(EXTRACTED ENTRIES begins)

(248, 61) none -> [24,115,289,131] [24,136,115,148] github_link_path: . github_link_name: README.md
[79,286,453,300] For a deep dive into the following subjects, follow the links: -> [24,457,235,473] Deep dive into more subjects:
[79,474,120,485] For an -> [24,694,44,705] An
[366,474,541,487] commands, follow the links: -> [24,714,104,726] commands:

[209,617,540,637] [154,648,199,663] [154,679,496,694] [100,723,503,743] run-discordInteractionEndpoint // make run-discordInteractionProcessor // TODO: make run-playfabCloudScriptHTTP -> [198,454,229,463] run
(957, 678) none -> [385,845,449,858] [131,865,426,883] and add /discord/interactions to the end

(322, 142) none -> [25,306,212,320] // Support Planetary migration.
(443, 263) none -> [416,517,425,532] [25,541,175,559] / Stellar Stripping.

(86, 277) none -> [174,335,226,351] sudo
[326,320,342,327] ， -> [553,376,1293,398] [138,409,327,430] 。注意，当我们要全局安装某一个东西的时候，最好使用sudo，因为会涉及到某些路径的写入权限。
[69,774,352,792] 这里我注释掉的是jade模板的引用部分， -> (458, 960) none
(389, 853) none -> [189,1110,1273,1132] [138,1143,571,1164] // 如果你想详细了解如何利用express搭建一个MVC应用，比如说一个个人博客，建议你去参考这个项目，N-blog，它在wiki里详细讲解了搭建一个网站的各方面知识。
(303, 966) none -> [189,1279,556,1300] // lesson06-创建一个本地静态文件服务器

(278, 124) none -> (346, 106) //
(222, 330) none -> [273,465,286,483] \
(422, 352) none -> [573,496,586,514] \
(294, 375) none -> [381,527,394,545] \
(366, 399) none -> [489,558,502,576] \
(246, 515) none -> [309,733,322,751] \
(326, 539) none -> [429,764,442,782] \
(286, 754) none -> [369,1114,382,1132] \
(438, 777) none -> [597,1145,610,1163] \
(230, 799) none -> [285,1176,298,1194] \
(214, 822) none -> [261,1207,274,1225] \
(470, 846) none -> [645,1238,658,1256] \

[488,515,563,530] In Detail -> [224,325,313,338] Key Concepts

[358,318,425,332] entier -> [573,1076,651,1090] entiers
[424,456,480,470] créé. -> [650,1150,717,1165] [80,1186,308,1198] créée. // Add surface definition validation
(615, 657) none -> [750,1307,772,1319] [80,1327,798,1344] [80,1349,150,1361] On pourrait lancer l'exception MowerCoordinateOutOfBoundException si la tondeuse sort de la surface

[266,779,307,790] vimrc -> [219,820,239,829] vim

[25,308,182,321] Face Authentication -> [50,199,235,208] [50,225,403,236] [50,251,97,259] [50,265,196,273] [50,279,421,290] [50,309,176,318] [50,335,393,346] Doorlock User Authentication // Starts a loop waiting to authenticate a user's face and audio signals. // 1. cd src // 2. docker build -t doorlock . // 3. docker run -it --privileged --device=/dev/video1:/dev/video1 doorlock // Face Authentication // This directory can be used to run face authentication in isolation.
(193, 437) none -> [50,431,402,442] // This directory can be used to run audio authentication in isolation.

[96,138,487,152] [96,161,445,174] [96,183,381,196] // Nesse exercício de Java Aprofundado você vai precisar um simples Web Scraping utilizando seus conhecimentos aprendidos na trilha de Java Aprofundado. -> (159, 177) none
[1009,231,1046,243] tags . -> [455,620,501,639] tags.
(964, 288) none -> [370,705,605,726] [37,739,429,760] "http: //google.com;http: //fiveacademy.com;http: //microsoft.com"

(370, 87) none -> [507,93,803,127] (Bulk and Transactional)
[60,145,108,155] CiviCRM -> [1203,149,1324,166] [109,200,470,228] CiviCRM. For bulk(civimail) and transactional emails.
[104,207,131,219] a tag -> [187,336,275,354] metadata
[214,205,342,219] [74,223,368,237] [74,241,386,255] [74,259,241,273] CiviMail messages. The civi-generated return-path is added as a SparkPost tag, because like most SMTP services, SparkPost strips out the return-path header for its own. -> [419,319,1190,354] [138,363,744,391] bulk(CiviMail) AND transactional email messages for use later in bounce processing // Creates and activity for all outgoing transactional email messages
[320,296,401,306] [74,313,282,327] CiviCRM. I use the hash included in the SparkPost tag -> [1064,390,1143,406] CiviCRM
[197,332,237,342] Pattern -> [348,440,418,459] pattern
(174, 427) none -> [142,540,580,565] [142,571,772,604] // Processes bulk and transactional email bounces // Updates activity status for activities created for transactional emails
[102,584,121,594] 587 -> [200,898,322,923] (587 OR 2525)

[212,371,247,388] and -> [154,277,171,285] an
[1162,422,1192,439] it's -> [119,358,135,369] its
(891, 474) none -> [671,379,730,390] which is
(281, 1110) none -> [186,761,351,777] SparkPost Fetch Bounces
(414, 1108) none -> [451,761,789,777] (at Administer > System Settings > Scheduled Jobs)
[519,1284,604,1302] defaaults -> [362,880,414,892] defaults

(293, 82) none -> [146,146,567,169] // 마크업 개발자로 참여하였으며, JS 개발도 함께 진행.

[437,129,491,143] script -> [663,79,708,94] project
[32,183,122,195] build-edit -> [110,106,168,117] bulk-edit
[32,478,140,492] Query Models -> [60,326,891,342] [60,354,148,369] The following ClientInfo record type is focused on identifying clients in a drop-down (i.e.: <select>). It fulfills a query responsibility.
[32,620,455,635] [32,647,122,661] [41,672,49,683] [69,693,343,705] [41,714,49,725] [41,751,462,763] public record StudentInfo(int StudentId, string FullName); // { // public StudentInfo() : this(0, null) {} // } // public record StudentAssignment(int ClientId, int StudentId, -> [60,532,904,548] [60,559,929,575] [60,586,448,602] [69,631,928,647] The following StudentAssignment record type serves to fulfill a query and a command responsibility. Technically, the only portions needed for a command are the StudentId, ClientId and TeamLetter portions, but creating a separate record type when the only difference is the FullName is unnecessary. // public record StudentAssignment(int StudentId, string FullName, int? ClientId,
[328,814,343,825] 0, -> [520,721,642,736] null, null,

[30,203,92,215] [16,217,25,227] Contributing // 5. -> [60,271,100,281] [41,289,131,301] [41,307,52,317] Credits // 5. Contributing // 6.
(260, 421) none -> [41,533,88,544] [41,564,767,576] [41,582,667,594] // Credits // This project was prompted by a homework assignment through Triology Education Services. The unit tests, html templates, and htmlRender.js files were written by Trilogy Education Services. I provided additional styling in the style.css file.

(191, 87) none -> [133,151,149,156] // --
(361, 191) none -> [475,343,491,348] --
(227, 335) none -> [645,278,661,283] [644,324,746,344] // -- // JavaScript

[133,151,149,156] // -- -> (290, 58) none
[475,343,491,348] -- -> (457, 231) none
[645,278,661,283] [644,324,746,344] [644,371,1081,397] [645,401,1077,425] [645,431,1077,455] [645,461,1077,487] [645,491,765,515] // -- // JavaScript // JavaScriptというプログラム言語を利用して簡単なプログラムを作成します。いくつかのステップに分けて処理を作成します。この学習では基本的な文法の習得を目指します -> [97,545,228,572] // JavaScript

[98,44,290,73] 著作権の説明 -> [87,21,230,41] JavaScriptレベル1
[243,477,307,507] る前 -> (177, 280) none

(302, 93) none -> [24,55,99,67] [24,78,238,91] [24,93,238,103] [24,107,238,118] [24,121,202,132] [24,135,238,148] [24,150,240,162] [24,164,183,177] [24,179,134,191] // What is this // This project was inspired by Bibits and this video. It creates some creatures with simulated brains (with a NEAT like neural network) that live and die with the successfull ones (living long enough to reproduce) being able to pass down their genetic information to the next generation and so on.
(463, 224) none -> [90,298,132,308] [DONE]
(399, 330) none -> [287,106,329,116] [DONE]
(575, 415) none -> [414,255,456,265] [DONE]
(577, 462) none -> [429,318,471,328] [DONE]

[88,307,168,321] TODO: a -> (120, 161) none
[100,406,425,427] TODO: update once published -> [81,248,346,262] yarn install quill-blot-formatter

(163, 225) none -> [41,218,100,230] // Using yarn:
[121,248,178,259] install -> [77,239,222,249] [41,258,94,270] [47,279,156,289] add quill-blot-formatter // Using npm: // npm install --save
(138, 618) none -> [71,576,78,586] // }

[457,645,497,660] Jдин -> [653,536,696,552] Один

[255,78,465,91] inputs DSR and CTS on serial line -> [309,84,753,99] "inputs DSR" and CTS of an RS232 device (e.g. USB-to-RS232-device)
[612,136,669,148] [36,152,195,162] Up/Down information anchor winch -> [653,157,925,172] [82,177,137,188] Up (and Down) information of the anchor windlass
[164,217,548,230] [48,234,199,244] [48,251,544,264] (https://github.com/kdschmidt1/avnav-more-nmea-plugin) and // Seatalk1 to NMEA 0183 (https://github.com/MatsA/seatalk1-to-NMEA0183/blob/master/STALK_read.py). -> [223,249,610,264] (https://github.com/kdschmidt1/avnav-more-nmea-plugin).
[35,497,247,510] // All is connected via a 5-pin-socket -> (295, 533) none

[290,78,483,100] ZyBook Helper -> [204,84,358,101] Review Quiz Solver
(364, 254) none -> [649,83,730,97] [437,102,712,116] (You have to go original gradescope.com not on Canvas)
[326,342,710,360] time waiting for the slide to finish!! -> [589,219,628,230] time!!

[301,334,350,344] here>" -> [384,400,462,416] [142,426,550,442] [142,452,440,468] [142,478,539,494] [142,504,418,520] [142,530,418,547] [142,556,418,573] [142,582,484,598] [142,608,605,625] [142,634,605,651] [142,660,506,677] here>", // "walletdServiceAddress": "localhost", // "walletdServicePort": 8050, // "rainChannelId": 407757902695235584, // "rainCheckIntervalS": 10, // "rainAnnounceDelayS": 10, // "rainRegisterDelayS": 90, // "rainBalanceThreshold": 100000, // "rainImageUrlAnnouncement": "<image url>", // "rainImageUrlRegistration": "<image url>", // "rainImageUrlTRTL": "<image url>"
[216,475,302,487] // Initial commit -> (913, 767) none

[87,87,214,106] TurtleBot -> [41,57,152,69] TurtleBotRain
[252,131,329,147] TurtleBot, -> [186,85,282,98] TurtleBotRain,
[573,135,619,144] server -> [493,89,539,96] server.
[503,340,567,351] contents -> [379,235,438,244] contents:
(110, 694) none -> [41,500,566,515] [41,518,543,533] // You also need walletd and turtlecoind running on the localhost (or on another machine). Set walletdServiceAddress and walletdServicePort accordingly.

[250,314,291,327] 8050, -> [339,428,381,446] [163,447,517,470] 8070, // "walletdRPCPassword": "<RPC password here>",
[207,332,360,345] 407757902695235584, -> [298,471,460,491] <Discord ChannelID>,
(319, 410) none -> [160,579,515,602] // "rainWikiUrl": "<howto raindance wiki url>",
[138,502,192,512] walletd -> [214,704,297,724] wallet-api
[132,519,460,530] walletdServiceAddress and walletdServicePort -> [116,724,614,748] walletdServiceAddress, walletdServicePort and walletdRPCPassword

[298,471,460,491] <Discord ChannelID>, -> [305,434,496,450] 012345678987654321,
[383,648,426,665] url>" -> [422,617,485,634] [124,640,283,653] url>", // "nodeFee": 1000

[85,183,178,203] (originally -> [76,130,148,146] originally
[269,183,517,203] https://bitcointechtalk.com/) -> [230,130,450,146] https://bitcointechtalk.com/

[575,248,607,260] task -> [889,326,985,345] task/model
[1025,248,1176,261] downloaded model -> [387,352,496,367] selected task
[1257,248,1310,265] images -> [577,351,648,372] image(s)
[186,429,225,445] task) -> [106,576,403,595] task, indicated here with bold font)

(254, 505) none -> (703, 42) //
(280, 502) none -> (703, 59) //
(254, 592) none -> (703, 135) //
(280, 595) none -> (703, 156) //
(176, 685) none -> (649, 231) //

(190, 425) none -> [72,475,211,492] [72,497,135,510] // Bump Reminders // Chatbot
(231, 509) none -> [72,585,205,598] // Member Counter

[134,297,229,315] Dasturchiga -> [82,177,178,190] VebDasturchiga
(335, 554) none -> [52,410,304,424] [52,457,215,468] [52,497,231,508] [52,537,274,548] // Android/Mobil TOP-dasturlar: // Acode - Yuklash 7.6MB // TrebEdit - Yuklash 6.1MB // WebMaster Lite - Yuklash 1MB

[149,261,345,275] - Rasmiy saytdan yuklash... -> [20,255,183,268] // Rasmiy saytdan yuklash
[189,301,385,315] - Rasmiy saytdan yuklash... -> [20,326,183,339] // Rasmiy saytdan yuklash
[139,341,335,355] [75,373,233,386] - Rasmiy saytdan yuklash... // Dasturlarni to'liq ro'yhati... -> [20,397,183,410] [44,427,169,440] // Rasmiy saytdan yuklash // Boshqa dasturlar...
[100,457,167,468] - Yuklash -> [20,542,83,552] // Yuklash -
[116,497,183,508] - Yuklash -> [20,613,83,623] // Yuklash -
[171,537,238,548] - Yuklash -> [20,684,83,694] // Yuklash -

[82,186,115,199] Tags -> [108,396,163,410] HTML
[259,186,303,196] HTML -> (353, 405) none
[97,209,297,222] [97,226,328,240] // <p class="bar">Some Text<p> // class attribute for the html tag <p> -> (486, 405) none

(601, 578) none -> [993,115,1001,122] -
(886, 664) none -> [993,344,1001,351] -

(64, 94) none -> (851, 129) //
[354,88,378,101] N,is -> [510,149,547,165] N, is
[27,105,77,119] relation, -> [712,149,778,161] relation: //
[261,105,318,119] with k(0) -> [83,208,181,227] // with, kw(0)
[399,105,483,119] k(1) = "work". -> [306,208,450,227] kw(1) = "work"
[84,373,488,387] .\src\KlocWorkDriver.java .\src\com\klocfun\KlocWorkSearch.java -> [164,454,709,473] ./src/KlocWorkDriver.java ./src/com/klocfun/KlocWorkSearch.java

(EXTRACTED ENTRIES ends)

▶ DESCRIPTION OF THE TASK
Return, with no change at all, every line in the entries above from the line containing "(361, 191) none" through the line containing "[475,343,491,348] -- -> (457, 231) none".

▶ RESULT FOR THIS EXERCISE
(361, 191) none -> [475,343,491,348] --
(227, 335) none -> [645,278,661,283] [644,324,746,344] // -- // JavaScript

[133,151,149,156] // -- -> (290, 58) none
[475,343,491,348] -- -> (457, 231) none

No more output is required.